I will arise and go now, for always night and day
I hear lake water lapping with low sounds by the shore;
While I stand on the roadway, or on the pavements gray,
I hear it in the deep heart’s core.
“The Lake Isle of Innisfree” was first published in The National Observer in Britain in 1890. It was next published as a broadside by William Butler Yeats’ sister, Elizabeth, at her Cuala Press.
Here is Yeats, himself, reading the poem like a grave incantation.
Creative Invitation
As a girl, I’d found a copy of this calligraphed broadside at a venerable used bookstore on Magazine St. in New Orleans, one with towering, leaning stacks of books and winding catacombs of rooms. Cats ruled the place. It smelled of pipe tobacco and disintegrating petticoats, old newspapers and friendly arguments.
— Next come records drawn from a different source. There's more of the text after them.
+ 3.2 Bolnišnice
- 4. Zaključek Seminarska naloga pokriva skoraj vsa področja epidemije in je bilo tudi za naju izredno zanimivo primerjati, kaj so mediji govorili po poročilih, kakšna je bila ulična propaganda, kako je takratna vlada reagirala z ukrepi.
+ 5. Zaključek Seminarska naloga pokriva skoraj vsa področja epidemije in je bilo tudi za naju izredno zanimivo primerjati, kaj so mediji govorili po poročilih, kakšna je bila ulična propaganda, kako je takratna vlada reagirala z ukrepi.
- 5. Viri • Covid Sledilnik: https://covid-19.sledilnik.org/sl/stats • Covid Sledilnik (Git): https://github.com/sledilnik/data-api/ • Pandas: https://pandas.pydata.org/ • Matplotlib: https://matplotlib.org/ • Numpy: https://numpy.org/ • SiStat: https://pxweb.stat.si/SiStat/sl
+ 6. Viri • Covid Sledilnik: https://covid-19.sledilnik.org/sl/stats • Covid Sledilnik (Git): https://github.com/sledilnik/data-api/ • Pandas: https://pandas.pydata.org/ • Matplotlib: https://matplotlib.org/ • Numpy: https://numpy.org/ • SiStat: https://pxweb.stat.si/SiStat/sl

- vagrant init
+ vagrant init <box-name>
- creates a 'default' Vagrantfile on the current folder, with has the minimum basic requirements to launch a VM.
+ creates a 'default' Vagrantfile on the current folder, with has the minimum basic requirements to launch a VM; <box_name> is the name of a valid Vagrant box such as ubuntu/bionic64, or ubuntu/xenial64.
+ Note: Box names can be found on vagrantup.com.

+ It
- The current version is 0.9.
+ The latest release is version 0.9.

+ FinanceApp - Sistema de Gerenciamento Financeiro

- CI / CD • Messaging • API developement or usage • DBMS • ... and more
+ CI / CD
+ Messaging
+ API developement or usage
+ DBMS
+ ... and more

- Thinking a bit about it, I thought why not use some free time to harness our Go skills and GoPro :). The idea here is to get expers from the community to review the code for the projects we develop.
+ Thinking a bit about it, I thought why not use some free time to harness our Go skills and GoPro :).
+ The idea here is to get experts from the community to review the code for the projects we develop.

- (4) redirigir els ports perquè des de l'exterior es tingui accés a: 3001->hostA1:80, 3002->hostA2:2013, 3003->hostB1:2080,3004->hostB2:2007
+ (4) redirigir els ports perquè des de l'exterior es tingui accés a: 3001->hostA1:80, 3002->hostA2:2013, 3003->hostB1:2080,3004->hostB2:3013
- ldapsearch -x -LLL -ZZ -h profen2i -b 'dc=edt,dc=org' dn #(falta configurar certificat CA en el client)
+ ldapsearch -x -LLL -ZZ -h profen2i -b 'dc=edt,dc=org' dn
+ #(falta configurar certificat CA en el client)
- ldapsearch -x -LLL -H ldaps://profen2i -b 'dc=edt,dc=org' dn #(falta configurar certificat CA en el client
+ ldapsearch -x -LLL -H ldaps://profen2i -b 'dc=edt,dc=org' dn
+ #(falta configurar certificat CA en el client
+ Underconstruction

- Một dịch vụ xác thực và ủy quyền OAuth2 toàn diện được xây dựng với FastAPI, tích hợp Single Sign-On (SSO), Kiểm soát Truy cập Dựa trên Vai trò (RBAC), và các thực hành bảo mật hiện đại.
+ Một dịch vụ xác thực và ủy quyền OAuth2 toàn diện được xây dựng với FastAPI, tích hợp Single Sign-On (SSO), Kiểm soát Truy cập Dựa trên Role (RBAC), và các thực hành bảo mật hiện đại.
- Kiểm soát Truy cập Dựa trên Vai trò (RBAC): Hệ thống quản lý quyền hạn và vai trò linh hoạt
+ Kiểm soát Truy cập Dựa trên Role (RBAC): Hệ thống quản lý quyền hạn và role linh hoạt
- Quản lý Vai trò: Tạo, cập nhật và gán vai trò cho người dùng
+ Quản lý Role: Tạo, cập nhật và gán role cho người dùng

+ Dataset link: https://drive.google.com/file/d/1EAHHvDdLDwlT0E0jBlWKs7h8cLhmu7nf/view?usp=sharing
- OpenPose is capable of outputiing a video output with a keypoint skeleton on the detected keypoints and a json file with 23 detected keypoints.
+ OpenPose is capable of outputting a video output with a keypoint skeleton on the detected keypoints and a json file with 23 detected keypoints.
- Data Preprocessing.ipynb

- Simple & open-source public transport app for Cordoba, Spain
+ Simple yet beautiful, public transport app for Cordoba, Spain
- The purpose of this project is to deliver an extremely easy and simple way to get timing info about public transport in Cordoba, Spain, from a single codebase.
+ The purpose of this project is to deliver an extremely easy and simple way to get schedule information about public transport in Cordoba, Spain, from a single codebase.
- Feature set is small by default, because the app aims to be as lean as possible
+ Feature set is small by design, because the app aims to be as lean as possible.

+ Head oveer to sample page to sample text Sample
I love the hypnotic, driven, rhythmic sounds of the poem. I love the idea that at any moment, we might get up and go somewhere else, build a cabin, grow beans and collect honey, live away from roadways. The poem is both a plaintive plea and a determined declaration. Most of all, it creates the feeling of the place he describes. It creates the feeling of being outside of the daily world, listening to peace dropping slow, to crickets, to linnets.
What places did you, or do you, love so much? What places can you bring to mind by their sounds, its colors? Where do you feel this sense of refuge? When is the last time you’ve been there?
I totally resonate with this idea of extracting yourself from the hive of human society because that is what I have done. My refuge is my home which is located is rural Kansas. My soundscape alive with birds, frogs, insects. Peace surrounds us here. Here we are enveloped in nature's rhythms and life is slower. Thanks for sharing this!
I live in a rural area, so am immersed and am surrounded by the natural world. I walk along a forest path twice a day to check on our water system, and those walks with the dogs are lovely.
Thanks for this beautiful poem, and the calligraphy that does it justice, Abe.